The Truth Behind False Aneurysms

Case from: Aurelia Grosu1, Patrizia Pedrotti2, Giovanni Quarta1, Paolo Brambilla1, Alberto Roghi2, Antonello Gavazzi1, Michele Senni1

Institute: 1) AO Papa Giovanni XXIII, Bergamo, Italy; 2) AO Niguarda Ca’ Granda, Milano, Italy

Clinical history: 

The first patient is a 67-years old woman admitted to the hospital with an inferior acute myocardial infarction, treated with PTCA and stenting to right coronary artery.

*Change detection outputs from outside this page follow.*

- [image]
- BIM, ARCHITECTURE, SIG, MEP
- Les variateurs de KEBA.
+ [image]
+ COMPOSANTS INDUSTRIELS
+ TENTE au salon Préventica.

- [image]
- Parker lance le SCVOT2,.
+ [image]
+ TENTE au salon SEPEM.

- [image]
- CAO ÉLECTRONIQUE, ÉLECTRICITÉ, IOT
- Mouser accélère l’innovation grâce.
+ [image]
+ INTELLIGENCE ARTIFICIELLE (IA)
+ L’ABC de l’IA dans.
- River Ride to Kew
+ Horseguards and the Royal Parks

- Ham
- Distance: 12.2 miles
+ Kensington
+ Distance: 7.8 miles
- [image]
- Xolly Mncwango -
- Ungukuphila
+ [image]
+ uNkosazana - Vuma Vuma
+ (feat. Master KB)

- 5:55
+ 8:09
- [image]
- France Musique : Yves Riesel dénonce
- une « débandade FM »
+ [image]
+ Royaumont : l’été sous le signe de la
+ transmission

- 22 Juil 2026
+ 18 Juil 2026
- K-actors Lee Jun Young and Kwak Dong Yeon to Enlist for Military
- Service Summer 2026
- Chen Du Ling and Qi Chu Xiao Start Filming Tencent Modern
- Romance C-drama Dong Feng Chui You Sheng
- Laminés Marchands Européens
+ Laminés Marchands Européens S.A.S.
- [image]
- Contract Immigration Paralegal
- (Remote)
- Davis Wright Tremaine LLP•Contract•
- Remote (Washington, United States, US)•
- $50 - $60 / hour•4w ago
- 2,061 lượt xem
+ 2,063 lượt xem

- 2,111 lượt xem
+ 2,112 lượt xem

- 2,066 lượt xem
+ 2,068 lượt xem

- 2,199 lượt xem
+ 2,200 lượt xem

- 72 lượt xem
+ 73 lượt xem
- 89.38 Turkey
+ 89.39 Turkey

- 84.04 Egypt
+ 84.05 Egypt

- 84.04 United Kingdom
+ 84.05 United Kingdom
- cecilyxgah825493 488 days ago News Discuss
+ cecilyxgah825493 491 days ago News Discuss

After the procedure, there was inferior ST elevation persistence. After 5 months the patient was admitted with cardiogenic shock. Echocardiography showed a large infero-posterior aneurysm (70 X 55 mm) without evidence of thrombus within it (Movie 1-2) and significant mitral regurgitation (Movie 3).

Movie 1: Echocardiogram with large
inferoposterior aneurysm without thrombus

Movie 2: Additional view of aneurysm

Movie 3: Associated severe mitral regurgitation

She underwent a cardiac CT scan (Figure 1) and angiography (Movie 4), which confirmed an inferior aneurysm. To improve accuracy of anatomical assessment, she was referred for a cardiac MRI.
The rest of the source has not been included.